[Given entries Boundary: Start]
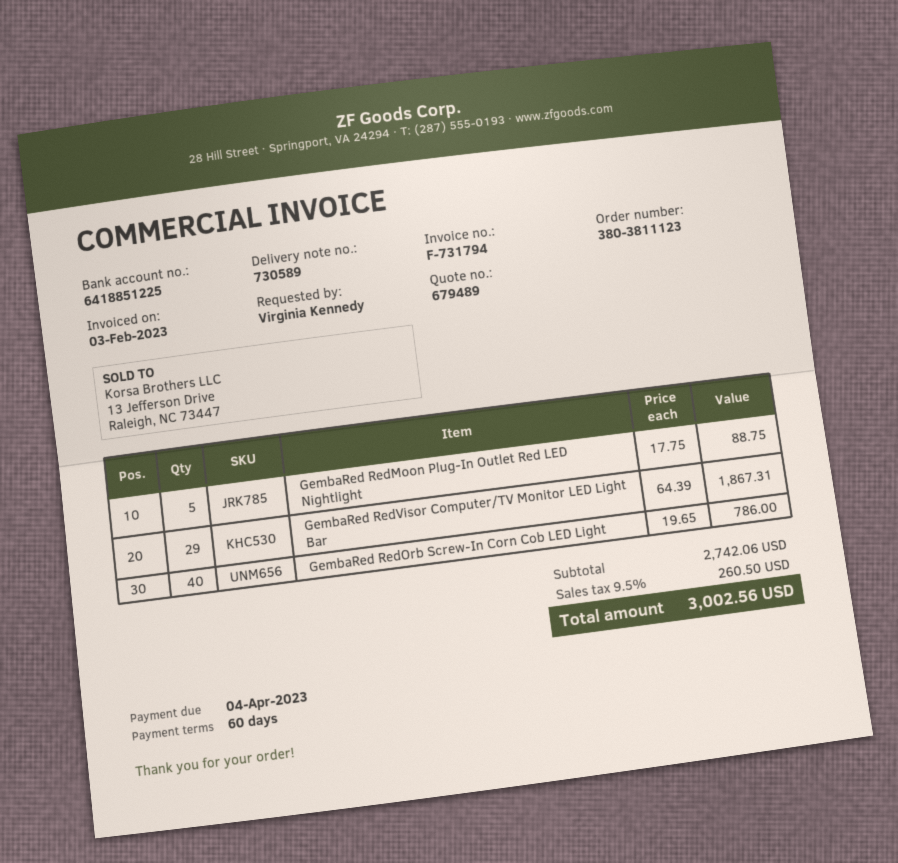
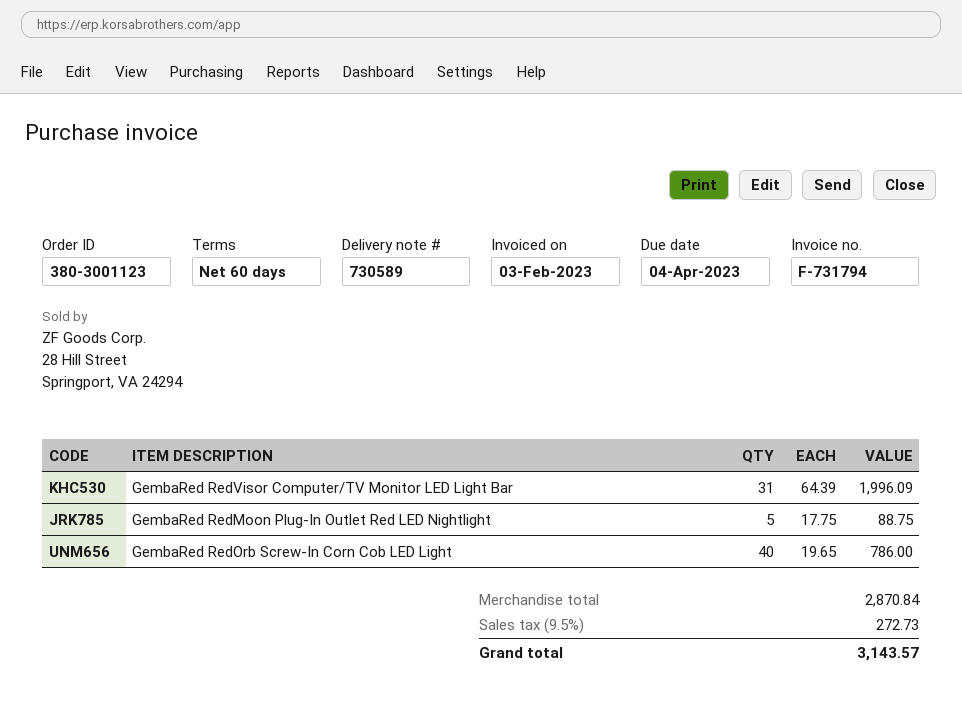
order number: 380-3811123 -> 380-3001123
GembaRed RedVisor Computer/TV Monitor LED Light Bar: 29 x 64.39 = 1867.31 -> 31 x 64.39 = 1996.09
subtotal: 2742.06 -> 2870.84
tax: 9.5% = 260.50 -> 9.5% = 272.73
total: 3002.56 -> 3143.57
[Given entries Boundary: End]
- [Try it] Could you transcribe every entry exactly, leaving out the pictures?

- [Answer to this exercise]
order number: 380-3811123 -> 380-3001123
GembaRed RedVisor Computer/TV Monitor LED Light Bar: 29 x 64.39 = 1867.31 -> 31 x 64.39 = 1996.09
subtotal: 2742.06 -> 2870.84
tax: 9.5% = 260.50 -> 9.5% = 272.73
total: 3002.56 -> 3143.57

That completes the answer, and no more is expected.